Temps de guérison d’un orteil cassé : les étapes
Le temps de guérison d’un orteil cassé est généralement de quatre à six semaines pour la plupart des fractures, selon le NHS. Ce délai reste indicatif : la douleur, l’appui et la reprise du sport peuvent demander davantage de temps.
Le délai dépend notamment de l’orteil concerné, de l’alignement de la fracture, d’une éventuelle plaie ou atteinte articulaire et de certains problèmes de santé. Une observation ou un soulagement des symptômes ne permet pas, à lui seul, de confirmer la nature de la lésion.
Voici les principaux repères pour distinguer la guérison habituelle, les soins des premiers jours et les situations qui justifient un avis médical.
Quel est le délai habituel ?
Le NHS indique que la plupart des orteils cassés guérissent en quatre à six semaines. Il s’agit d’un repère général, et non d’une garantie applicable à chaque fracture.
La douleur et le gonflement diminuent habituellement progressivement. Un gonflement résiduel peut toutefois persister au-delà de la consolidation de l’os. La disparition de la douleur ne constitue donc pas, à elle seule, un diagnostic de guérison complète.
Le délai peut être différent lorsque la fracture concerne le gros orteil, qu’elle est déplacée ou qu’elle touche une articulation. Une plaie, un trouble circulatoire, le diabète, une artériopathie, l’ostéoporose ou le tabagisme peuvent également modifier la prise en charge et parfois le délai de guérison.

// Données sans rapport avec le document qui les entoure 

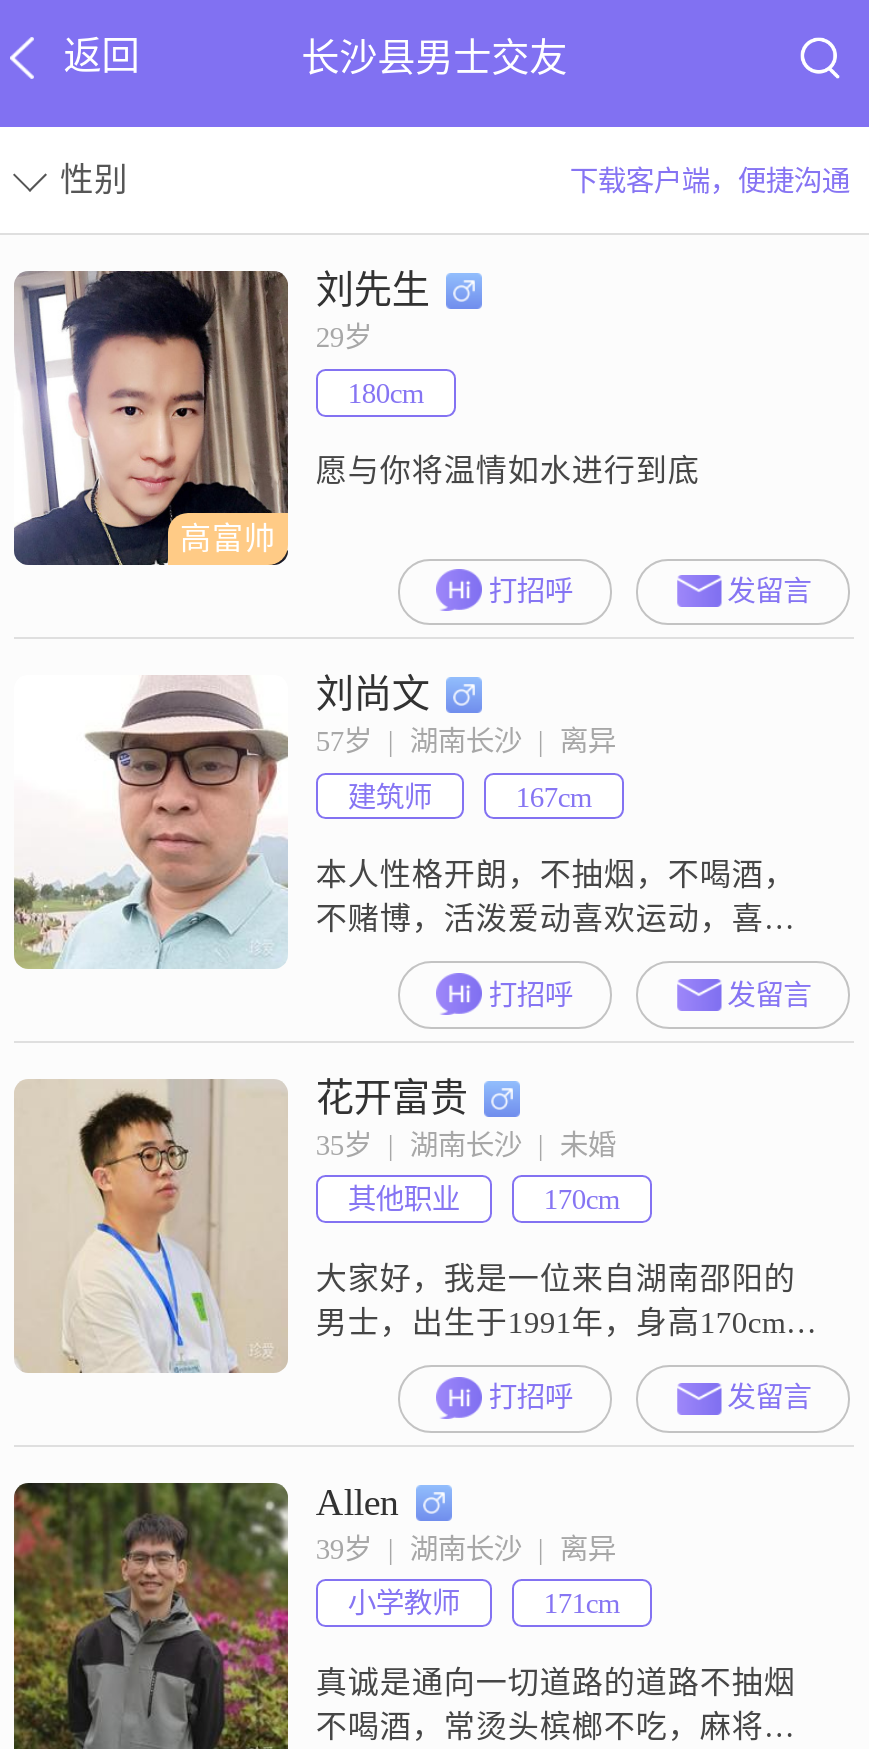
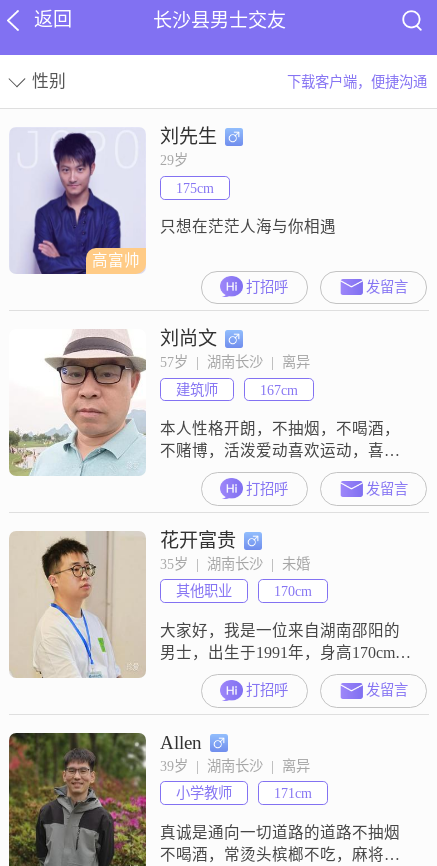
- [image]
- 愿与你将温情如水进行到底
+ [image]
+ 只想在茫茫人海与你相遇

- 180cm
+ 175cm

Quels soins pendant les premiers jours ?
Dans les premiers jours, les mesures proposées visent surtout à limiter l’inconfort et le gonflement, sans préjuger du diagnostic :

- privilégier un repos relatif et surélever le pied lorsque cela est possible ;
- appliquer de la glace enveloppée dans un tissu, jusqu’à 20 minutes toutes les quelques heures, jamais directement sur la peau ;
- porter une chaussure large à semelle rigide ;
- limiter les longues marches au début.
Le gros orteil, une fracture déplacée ou articulaire, une plaie et les situations de santé particulières mentionnées plus haut peuvent nécessiter une évaluation et une prise en charge différentes. Ces conseils généraux ne permettent pas de déterminer le traitement adapté à une fracture individuelle.
Quand faut-il une radiographie ou un avis ?
Pour un petit orteil qui ne paraît pas déformé, une solidarisation avec l’orteil voisin peut parfois être proposée, avec une compresse entre les orteils et sans serrer. Cette pratique ne concerne pas le gros orteil et ne doit pas être utilisée en cas de déformation ou de trouble circulatoire.
La radiographie n’est pas systématique pour un petit orteil aligné lorsqu’elle ne modifierait pas la conduite à tenir. La décision se prend après un examen, en tenant compte de l’aspect de l’orteil, de la douleur et de la capacité à prendre appui.
Un avis rapide est indiqué en cas de :
- douleur non contrôlée ;
- impossibilité de prendre appui ;
- gros orteil douloureux ou suspect de fracture ;
- orteil déformé ;
- plaie ou ongle très lésé.
Il ne faut pas tenter de redresser soi-même un orteil déformé.
Quand reprendre chaussures, conduite et sport ?
Une chaussure large à semelle rigide peut être mieux adaptée au début qu’une chaussure étroite. La reprise des chaussures habituelles dépend toutefois de la douleur et du gonflement ; aucune déduction personnalisée ne peut être faite à distance.
Pour le sport, il est recommandé d’éviter les activités avec impacts pendant environ six semaines, ou jusqu’à la disparition de la douleur. La reprise doit ensuite être progressive, sans douleur pendant l’activité ni après.
Certains signes nécessitent une prise en charge urgente : os visible, orteil bleu, pâle ou froid, engourdissement ou perte de sensibilité. Ces signes ne doivent pas être évalués uniquement à partir du délai théorique de guérison.
Retenir les bons repères et savoir quand demander un avis
Pour la plupart des orteils cassés, le NHS retient un délai de guérison de quatre à six semaines. Le gonflement peut toutefois durer plus longtemps, et la reprise du sport d’impact doit attendre environ six semaines ou l’absence de douleur, avec une progression prudente.
Le gros orteil, une déformation, une plaie, un appui impossible ou un trouble de la sensibilité justifient un avis rapide. En présence d’un orteil bleu, pâle, froid ou d’un os visible, une prise en charge urgente est nécessaire. Seul un examen peut préciser la situation individuelle.
Sources consultées
- NHS — Broken toe (consultée le 3 septembre 2026).
- Assurance Maladie — Fracture : symptômes et prise en charge (consultée le 3 septembre 2026).